Version difference data:
- Opening Delimiter -

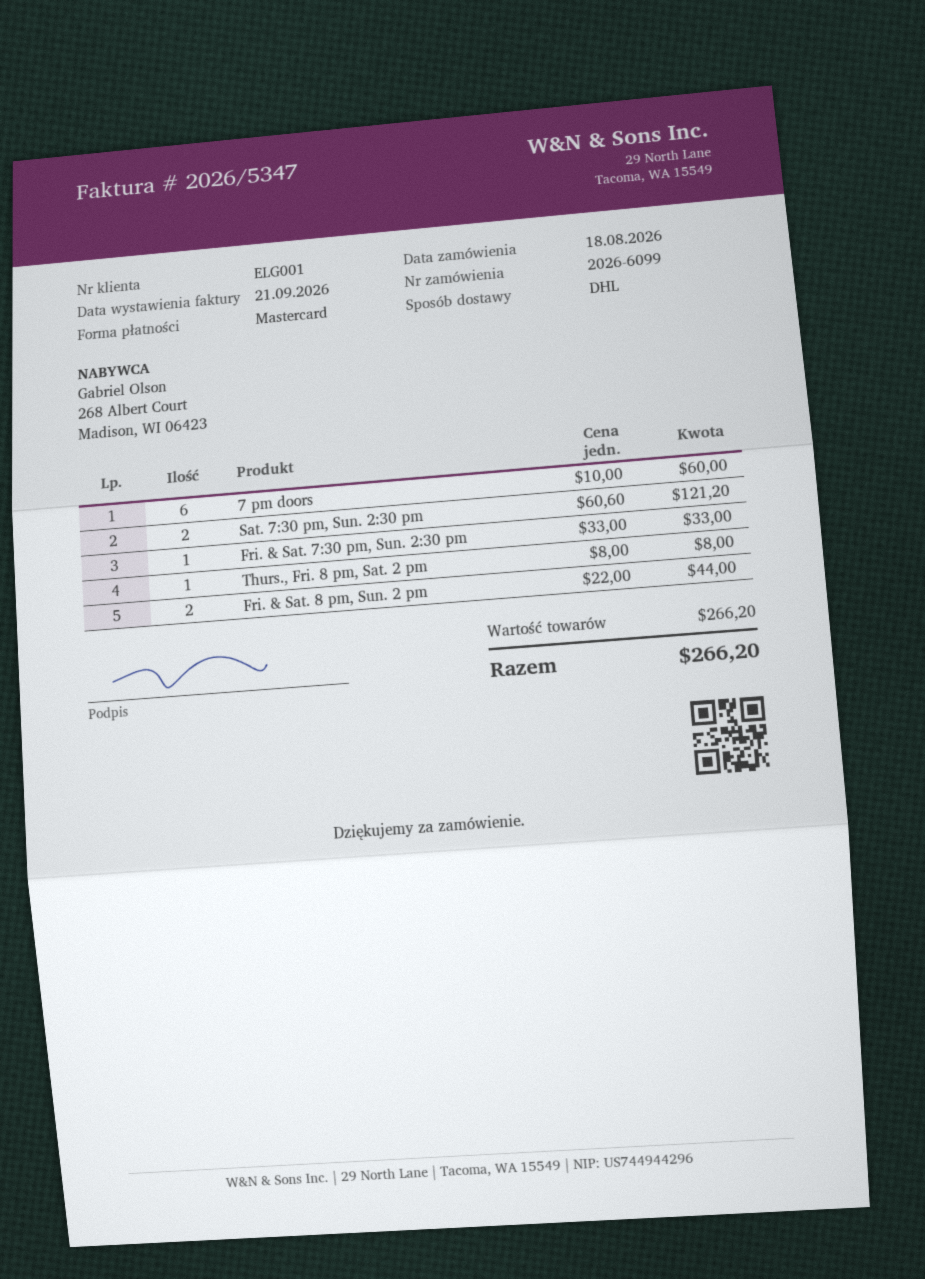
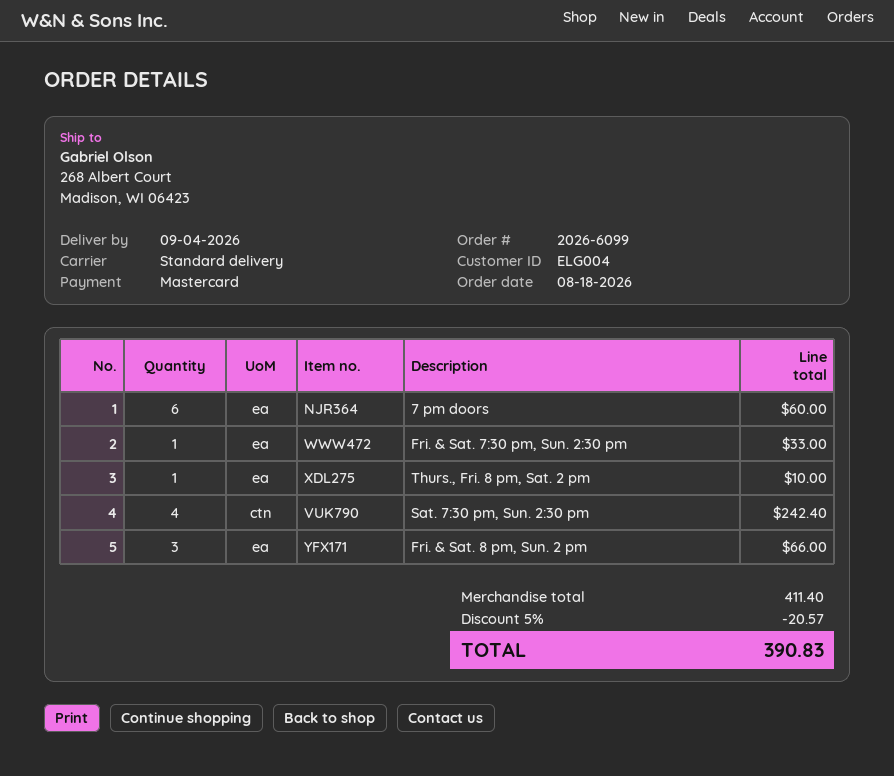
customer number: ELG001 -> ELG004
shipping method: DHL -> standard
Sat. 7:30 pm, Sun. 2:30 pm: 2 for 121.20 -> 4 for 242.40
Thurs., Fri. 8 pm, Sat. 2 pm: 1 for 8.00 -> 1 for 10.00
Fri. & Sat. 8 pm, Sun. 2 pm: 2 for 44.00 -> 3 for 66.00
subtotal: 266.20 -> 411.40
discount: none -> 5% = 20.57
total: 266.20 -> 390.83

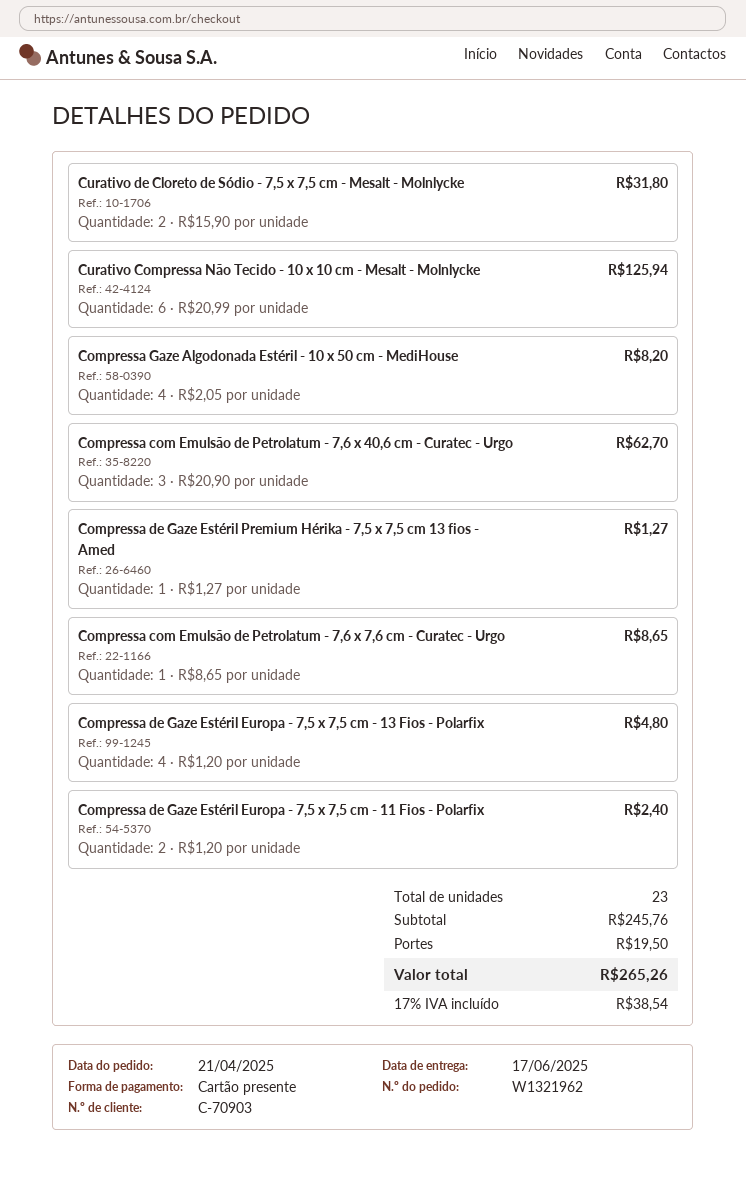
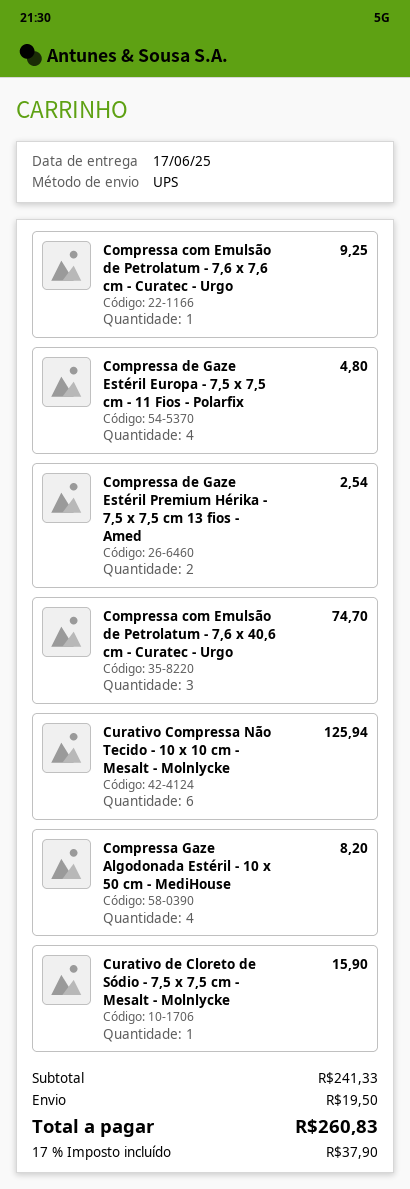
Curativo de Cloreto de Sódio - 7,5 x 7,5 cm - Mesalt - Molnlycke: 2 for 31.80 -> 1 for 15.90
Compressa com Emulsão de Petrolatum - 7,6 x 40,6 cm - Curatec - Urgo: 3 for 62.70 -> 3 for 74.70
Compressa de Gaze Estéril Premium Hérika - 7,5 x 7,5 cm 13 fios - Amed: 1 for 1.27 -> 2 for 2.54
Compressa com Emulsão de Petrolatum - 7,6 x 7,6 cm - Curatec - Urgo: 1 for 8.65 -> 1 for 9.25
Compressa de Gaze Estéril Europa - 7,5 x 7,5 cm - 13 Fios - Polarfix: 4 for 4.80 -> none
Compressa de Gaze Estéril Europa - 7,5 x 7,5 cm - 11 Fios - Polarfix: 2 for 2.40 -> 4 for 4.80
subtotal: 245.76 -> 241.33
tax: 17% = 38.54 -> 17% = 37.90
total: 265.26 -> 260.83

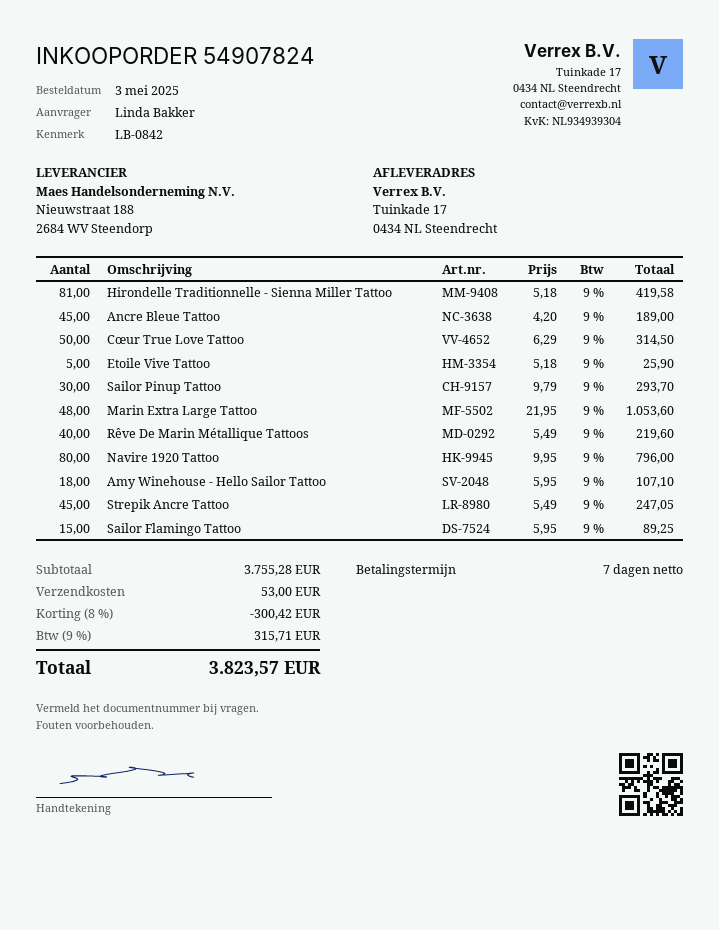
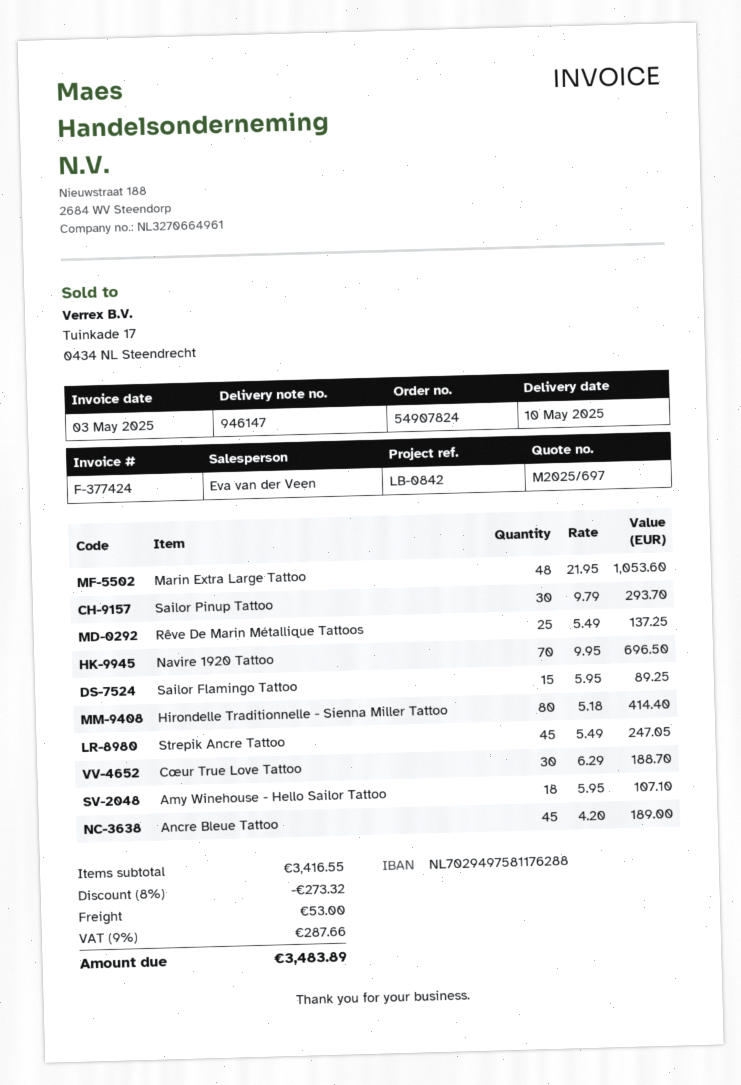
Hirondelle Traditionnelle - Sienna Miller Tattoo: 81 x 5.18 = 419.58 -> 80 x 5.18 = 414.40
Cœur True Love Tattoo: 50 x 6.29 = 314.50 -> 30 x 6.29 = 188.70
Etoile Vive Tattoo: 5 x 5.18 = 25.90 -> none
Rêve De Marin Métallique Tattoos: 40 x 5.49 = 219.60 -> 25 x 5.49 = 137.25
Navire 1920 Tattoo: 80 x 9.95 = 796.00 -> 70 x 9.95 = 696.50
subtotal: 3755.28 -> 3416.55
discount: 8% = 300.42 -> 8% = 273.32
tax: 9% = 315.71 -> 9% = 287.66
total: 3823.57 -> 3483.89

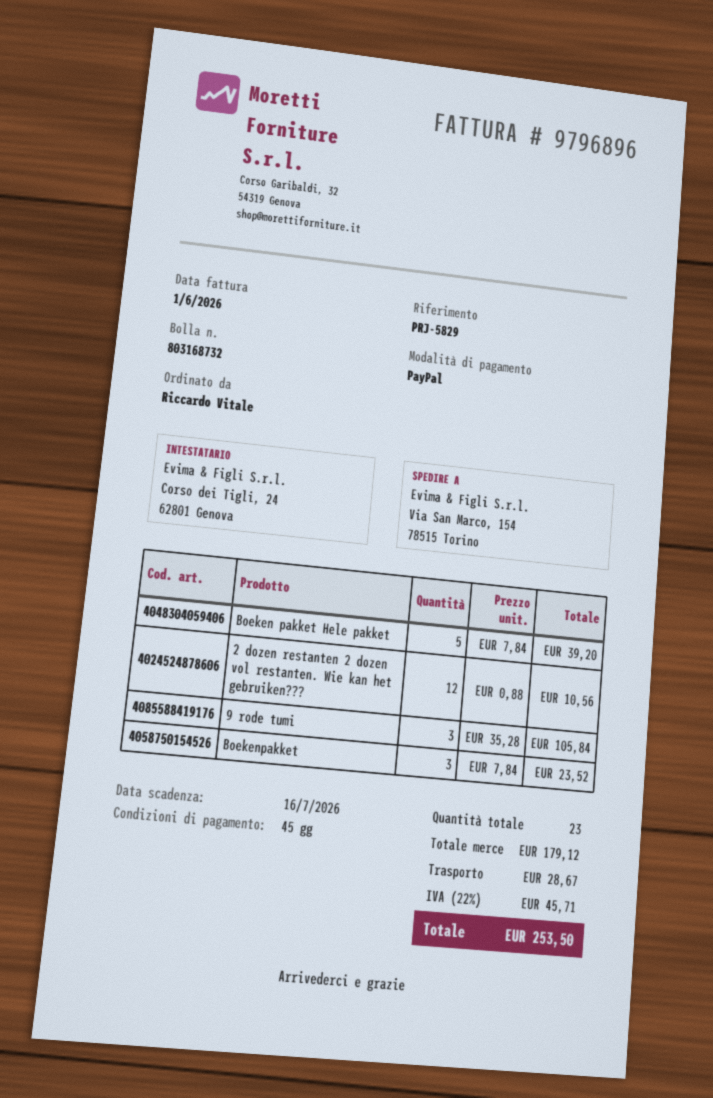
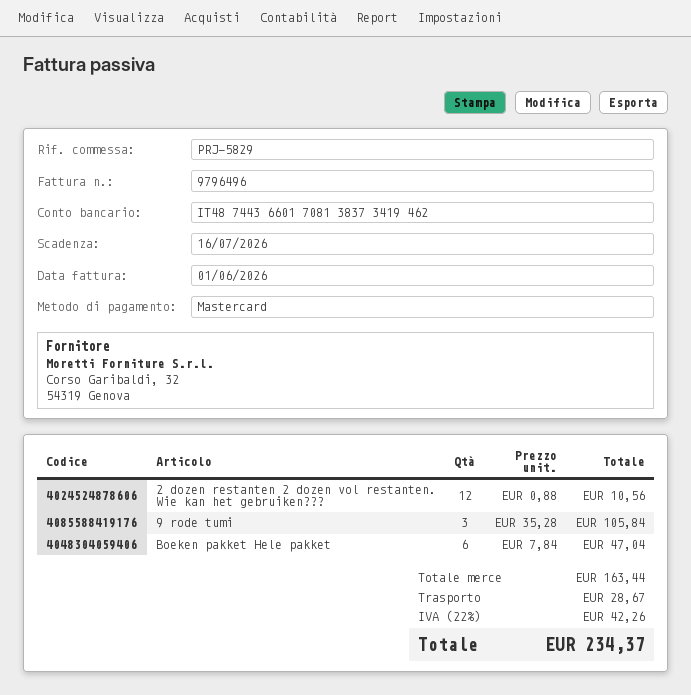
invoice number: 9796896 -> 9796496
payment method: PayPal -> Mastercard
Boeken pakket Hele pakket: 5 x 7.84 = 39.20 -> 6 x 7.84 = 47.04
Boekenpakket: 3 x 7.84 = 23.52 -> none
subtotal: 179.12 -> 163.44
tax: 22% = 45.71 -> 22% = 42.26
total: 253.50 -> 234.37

- Closing Delimiter -

**ASSIGNMENT**: Copy out the lines above from the line containing "tax: 9% = 315.71 -> 9% = 287.66" through the line containing "Boekenpakket: 3 x 7.84 = 23.52 -> none", exactly, and keep the pictures out.

**TASK SOLUTION**:
tax: 9% = 315.71 -> 9% = 287.66
total: 3823.57 -> 3483.89

invoice number: 9796896 -> 9796496
payment method: PayPal -> Mastercard
Boeken pakket Hele pakket: 5 x 7.84 = 39.20 -> 6 x 7.84 = 47.04
Boekenpakket: 3 x 7.84 = 23.52 -> none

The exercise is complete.